You mentioned the traditional understanding of natural theology and your reservations, maybe rejection of them. Actually, I think Wright is concerned with much of what you said and spends a great deal of time in the first two lectures arguing against the idea that “assured results” are possible or even desirable in the investigation of “the historic Jesus”. He also spends a good deal of energy discussing the problems created by an expectation of “assured results” (believed by British and American theologians and lay people to have been the the promise of 19th and early 20th century German theologians) particularly, when they can’t be delivered. The result, he argues, is a rational/ized rejection of the Incarnation, Jesus as the Incarnate one, and of the Resurrection – and therefore anything that is theologically associated with those things.

Although he was invited to deliver a Giffords series on natural theology, Wright is quite clear that he does not believe that the traditional understanding of natural theology “works” either. So he redefines it. Entirely. Using the incarnate Jesus as the connection to the natural world. And as I mentioned above, he does this to connect this person occurring in nature to the history which he inhabited.

Wright uses all of this to demonstrate, as he believes, that the resurrection of Jesus is the best or most reasonable explanation for the resulting early church, its behavior and spread.

I hope I got it all in there. Or at least the main points.

Wright’s only claim comparing the work of a historian (after he goes to great lengths to demonstrate what he does and does not mean by “history”) to that of a scientist are the process of developing and testing of hypotheses, AND the public nature of the work of a historian, which exposes the work to critical analysis by others. Thus, he believes, the work of the historian progresses in slow dialogic fashion.

And the work of the historian, because it deals with real people doing real things in the world, including the natural world, should be the basis for a better concept of natural theology.

vs.
“knowing”

I think the subtle difference in the word you used, “knowledge” and that Wright used, “knowing” is important. You refer to a variety of types of knowledge in your posts, but I think Wright’s term is more “elastic”, and that “elasticity” makes a big difference. Not everything we say we know (verb) fits into the category of “knowledge” (noun). You mentioned, for example language and its relation to culture. Yes, we “know” words and grammar, but there are also entirely subjective aspects to both language and culture that can’t so easily be called “knowledge.” Gut feel, emotional response, “nose” (There’s a Wittgenstein reference for Jay313.), what one likes, and the like are not so much “knowledge” but they have to do with knowing. And then we can add in “knowing people” or a place. German and Spanish (probably other languages, too) have different words for this kind of “knowing.”
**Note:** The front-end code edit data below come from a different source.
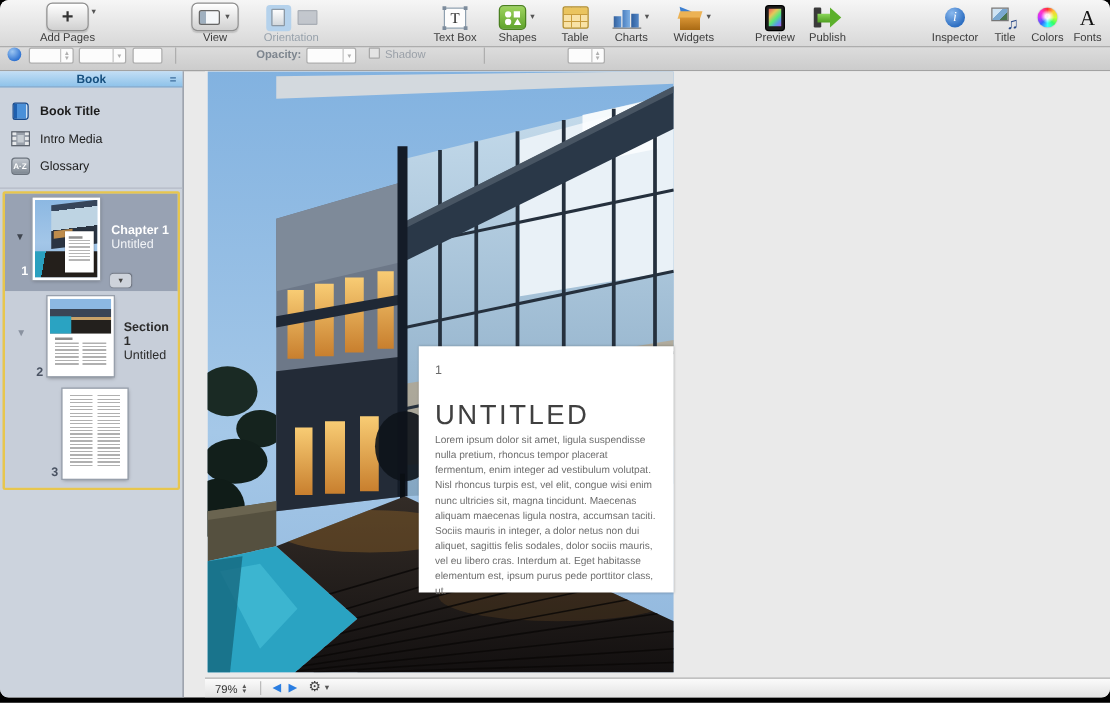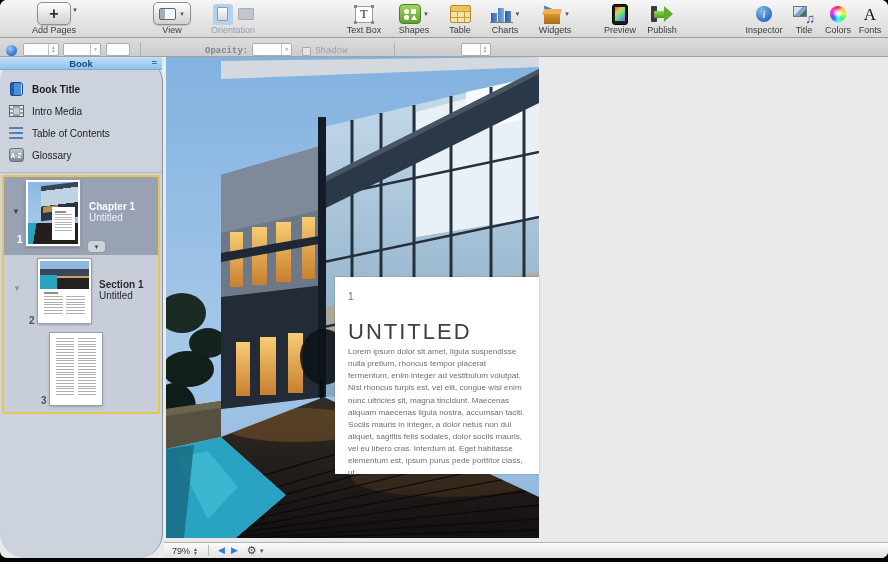--- a/index.html
+++ b/index.html
@@ -60,31 +60,31 @@
   .med .nt{position:absolute;right:0;bottom:-2px;font-size:13px;color:#2a4a88;line-height:13px;}
   .col { width:16px; height:16px; border-radius:50%;
     background:radial-gradient(circle at 50% 45%, rgba(255,255,255,.9) 0 15%, rgba(255,255,255,0) 45%),
       conic-gradient(#f33,#fc3,#cf3,#3f6,#3ff,#36f,#c3f,#f3c,#f33); box-shadow:0 0 1px rgba(0,0,0,.4); }
   .fnt { font-family:"Liberation Serif",serif; font-size:17px; color:#111; line-height:17px; }
   .dd-out { position:absolute; right:-7px; bottom:12px; }
 
   
   .fmtbar { position:absolute; top:38px; left:0; right:0; height:19px;
     background:linear-gradient(#dcdcdc,#cccccc); border-bottom:1px solid #a2a2a2;
-    display:flex; align-items:flex-end; padding:0 6px;font-family:Liberation Mono, monospace; }
+    display:flex; align-items:flex-start; padding:0 6px; }
   .sphere { width:11px; height:11px; border-radius:50%; background:radial-gradient(circle at 35% 30%, #9cc6f2, #2a6fd0 75%); margin-right:6px; }
   .field { height:13px; background:#fcfcfc; border:1px solid #adadad; border-radius:2px; display:flex; align-items:center; justify-content:flex-end; }
   .field .arr { width:10px; align-self:stretch; border-left:1px solid #c4c4c4; display:flex; flex-direction:column; align-items:center; justify-content:center; color:#b0b0b0; font-size:5px; line-height:4px; }
   .vsep { width:1px; height:13px; background:#aeaeae; margin:0 8px; }
   .fmt-lb { font-size:9px; font-weight:bold; color:#7d858e; margin-right:4px; }
   .cbx { width:9px; height:9px; border:1px solid #a8a8a8; background:#e4e4e4; border-radius:1px; margin:0 4px 0 10px; }
 
   
-  .sidebar { position:absolute; top:57px; left:0; width:163px; bottom:0;
-    background:#ccd3dd; border-right:1px solid #8d939d;border-radius:25px; }
+  .sidebar { position:absolute; top:57px; left:0; width:147px; bottom:0;
+    background:#ccd3dd; border-right:1px solid #8d939d; }
   .sb-head { height:13px; background:linear-gradient(#c3def5,#8fc3ea); border-bottom:1px solid #7aa8cf;
     display:flex; align-items:center; justify-content:center; position:relative; }
   .sb-head .t { font-size:9.5px; font-weight:bold; color:#17507f; }
   .sb-head .m { position:absolute; right:5px; font-size:9px; font-weight:bold; color:#3f6f9f; line-height:9px; }
   .sb-items { padding-top:8px; }
   .sb-item { height:22px; display:flex; align-items:center; padding-left:8px; }
   .sb-item .lb { font-size:10px; color:#1c1c1c; margin-left:8px; }
   .sb-item .lb.b { font-weight:bold; }
   .ico16 { width:16px; height:16px; display:flex; align-items:center; justify-content:center; }
   .i-book { width:13px; height:14px; border-radius:2px 3px 3px 2px; border:1px solid #16498c;
@@ -344,26 +344,20 @@
           </span>
         <span class="lb b">Book Title</span>
       </div>
       <div class="sb-item">
         <span class="ico16">
             <span class="i-film">
               <i></i>
             </span>
           </span>
         <span class="lb">Intro Media</span>
-      </div>
-      <div class="sb-item">
-        <span class="ico16">
-            <span class="i-toc"></span>
-          </span>
-        <span class="lb">Table of Contents</span>
       </div>
       <div class="sb-item">
         <span class="ico16">
             <span class="i-gls">A·Z</span>
           </span>
         <span class="lb">Glossary</span>
       </div>
     </div>
 
     <div class="sb-div"></div>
I’m sure I didn’t say anything you don’t already know. I hope you don’t feel lectured; that’s not my intent. I bring all this up to go back to Wright’s descriptors of “knowing” that you listed and particularly the “communal knowing.” Knowing that takes place within a community, in this case, I think he means within the community of all believers over all time and place. I think he and Smith (and Myron Penner) are in agreement on this, in spite of Wright’s stated concerns about Postmodernism, and Smith’s productive application of some of its features to Christianity. The kind of knowing they are both talking about and requires the same kind of slow dialogue across time and place between Christians who have different understandings, experiences, “wisdom” (rather than “knowledge”) that they can contribute to the ongoing understanding of the Gospel, life in Christ, the purpose and role of the Church, etc, etc, etc.

I think your reservations about communal knowledge are important and worth discussing more. I think, however, Wright means something else and better.

Thanks again, for reposting. I’ll try to respond to other points you made soon.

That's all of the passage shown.